[Supplied information — start]
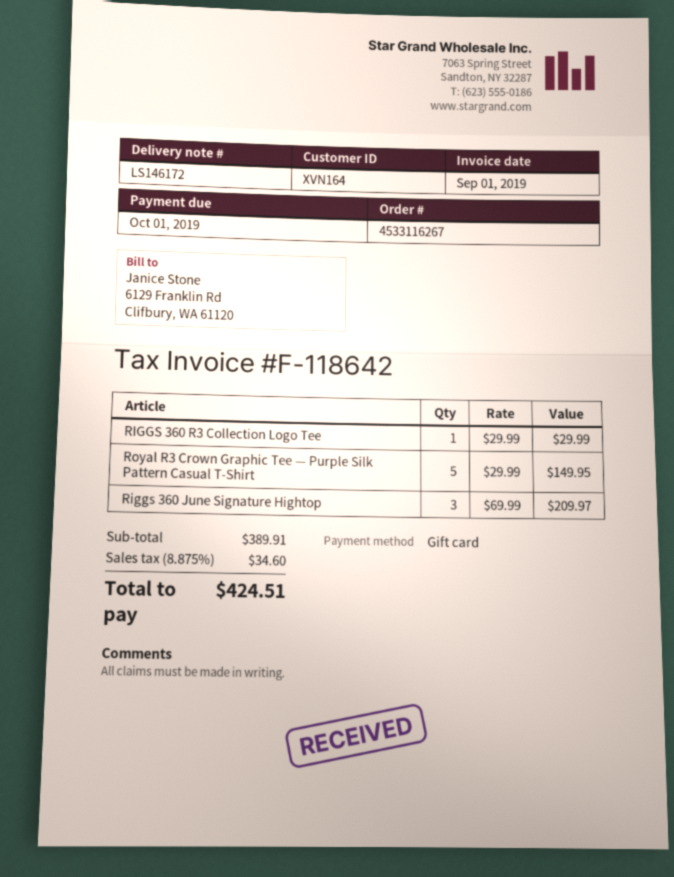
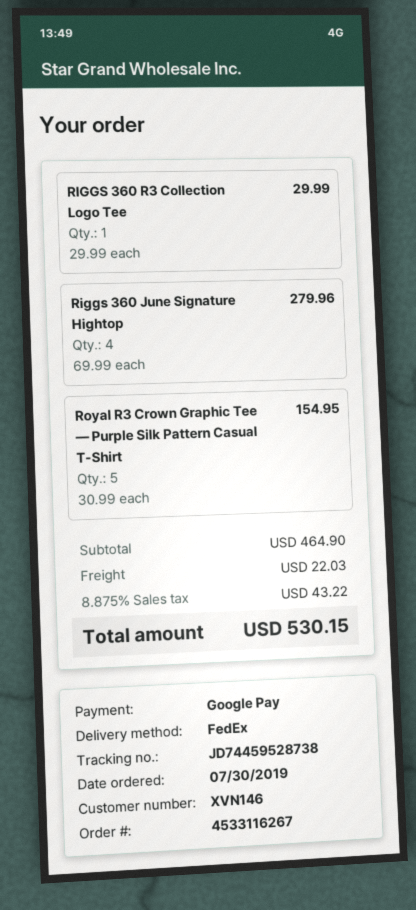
customer number: XVN164 -> XVN146
payment method: gift card -> Google Pay
Royal R3 Crown Graphic Tee — Purple Silk Pattern Casual T‑Shirt: 5 x 29.99 = 149.95 -> 5 x 30.99 = 154.95
Riggs 360 June Signature Hightop: 3 x 69.99 = 209.97 -> 4 x 69.99 = 279.96
subtotal: 389.91 -> 464.90
shipping: none -> 22.03
tax: 8.875% = 34.60 -> 8.875% = 43.22
total: 424.51 -> 530.15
[Supplied information — finish]
Output every line of the records exactly, excluding all pictures.

▶ **Response to this task**
customer number: XVN164 -> XVN146
payment method: gift card -> Google Pay
Royal R3 Crown Graphic Tee — Purple Silk Pattern Casual T‑Shirt: 5 x 29.99 = 149.95 -> 5 x 30.99 = 154.95
Riggs 360 June Signature Hightop: 3 x 69.99 = 209.97 -> 4 x 69.99 = 279.96
subtotal: 389.91 -> 464.90
shipping: none -> 22.03
tax: 8.875% = 34.60 -> 8.875% = 43.22
total: 424.51 -> 530.15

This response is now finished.